(Records from a collection)

= Beginning of Section =

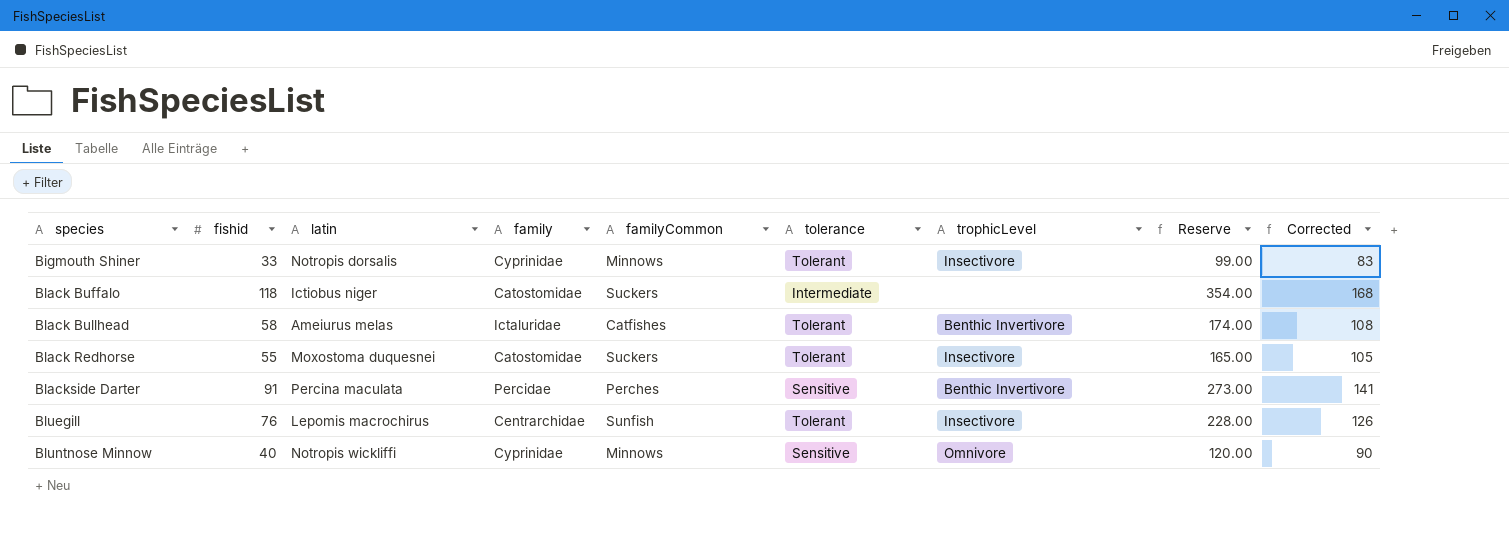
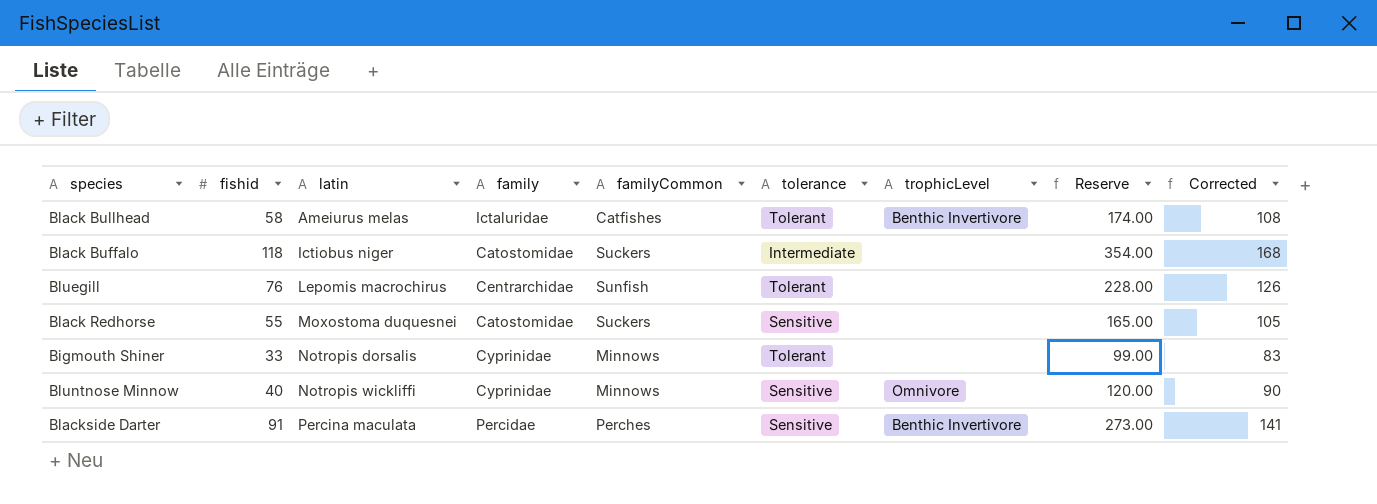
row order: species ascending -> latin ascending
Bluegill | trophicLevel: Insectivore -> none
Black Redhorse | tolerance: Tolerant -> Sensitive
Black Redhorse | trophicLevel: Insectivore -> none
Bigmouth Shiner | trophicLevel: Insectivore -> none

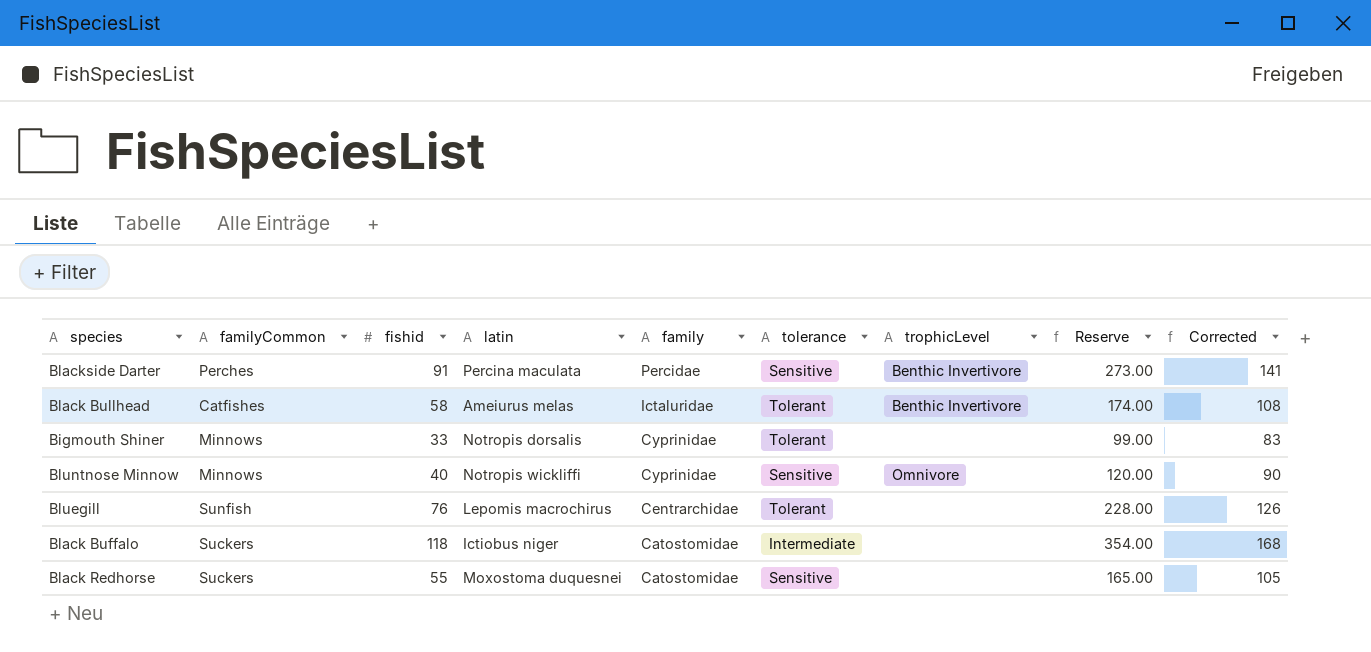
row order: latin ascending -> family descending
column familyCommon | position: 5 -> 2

= End of Section =

*Requirement*
Above are the records; repeat them all exactly, without the pictures.

*Answer area*
row order: species ascending -> latin ascending
Bluegill | trophicLevel: Insectivore -> none
Black Redhorse | tolerance: Tolerant -> Sensitive
Black Redhorse | trophicLevel: Insectivore -> none
Bigmouth Shiner | trophicLevel: Insectivore -> none

row order: latin ascending -> family descending
column familyCommon | position: 5 -> 2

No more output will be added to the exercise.